_Problem to work on_: In the material below, the required lines run from the one containing "[266,374,314,392] time. ->" through the one containing "[289,1270,379,1289] attributes ->". Copy those lines exactly, ends included, and nothing else.

_Data shown_:
Start of Block

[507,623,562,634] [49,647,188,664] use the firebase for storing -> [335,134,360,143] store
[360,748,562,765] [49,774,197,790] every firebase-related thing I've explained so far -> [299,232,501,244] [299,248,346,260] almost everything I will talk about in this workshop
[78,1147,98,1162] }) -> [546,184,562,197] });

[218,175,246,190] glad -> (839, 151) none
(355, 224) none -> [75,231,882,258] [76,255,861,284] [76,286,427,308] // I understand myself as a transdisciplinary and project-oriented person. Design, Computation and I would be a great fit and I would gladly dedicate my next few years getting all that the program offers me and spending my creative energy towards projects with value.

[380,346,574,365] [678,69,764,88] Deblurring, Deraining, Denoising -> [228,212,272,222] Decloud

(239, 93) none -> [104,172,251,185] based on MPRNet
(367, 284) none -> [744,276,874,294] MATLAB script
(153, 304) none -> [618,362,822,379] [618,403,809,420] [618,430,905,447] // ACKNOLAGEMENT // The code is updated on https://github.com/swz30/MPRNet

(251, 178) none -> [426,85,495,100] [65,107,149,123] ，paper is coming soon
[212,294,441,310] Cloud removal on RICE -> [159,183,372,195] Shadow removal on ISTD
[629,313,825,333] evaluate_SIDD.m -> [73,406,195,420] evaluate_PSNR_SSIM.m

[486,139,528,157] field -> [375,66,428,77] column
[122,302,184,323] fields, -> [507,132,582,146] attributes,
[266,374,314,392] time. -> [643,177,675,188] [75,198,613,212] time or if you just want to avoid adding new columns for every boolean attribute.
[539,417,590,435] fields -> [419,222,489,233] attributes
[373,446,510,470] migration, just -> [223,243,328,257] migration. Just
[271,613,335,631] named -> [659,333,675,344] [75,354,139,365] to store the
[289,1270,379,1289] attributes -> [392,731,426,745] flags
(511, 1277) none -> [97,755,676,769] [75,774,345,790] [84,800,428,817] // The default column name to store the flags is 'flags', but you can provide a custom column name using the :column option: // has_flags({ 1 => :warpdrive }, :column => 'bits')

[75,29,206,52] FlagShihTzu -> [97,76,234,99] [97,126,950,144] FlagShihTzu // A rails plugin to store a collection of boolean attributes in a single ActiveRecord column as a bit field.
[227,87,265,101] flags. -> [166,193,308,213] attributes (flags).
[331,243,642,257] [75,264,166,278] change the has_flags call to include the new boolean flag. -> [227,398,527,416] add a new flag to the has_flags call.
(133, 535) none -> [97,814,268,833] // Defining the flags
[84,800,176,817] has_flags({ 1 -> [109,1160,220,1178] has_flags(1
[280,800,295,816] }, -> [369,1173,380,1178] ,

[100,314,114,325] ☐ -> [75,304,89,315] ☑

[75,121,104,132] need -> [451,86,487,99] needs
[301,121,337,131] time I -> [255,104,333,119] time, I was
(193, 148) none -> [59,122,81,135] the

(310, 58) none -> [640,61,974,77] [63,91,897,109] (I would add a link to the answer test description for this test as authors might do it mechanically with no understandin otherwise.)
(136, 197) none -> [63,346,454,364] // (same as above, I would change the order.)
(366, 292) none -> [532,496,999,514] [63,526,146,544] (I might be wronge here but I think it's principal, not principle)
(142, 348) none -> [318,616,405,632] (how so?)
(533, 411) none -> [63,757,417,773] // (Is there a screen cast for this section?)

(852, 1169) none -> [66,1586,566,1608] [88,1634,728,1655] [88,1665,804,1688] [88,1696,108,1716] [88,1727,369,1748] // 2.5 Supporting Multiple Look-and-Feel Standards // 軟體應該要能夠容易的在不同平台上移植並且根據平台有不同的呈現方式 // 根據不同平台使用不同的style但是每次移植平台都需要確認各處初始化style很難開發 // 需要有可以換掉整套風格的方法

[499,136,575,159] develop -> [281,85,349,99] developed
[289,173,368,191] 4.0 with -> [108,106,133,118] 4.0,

End of Block

_Answer to this problem_:
[266,374,314,392] time. -> [643,177,675,188] [75,198,613,212] time or if you just want to avoid adding new columns for every boolean attribute.
[539,417,590,435] fields -> [419,222,489,233] attributes
[373,446,510,470] migration, just -> [223,243,328,257] migration. Just
[271,613,335,631] named -> [659,333,675,344] [75,354,139,365] to store the
[289,1270,379,1289] attributes -> [392,731,426,745] flags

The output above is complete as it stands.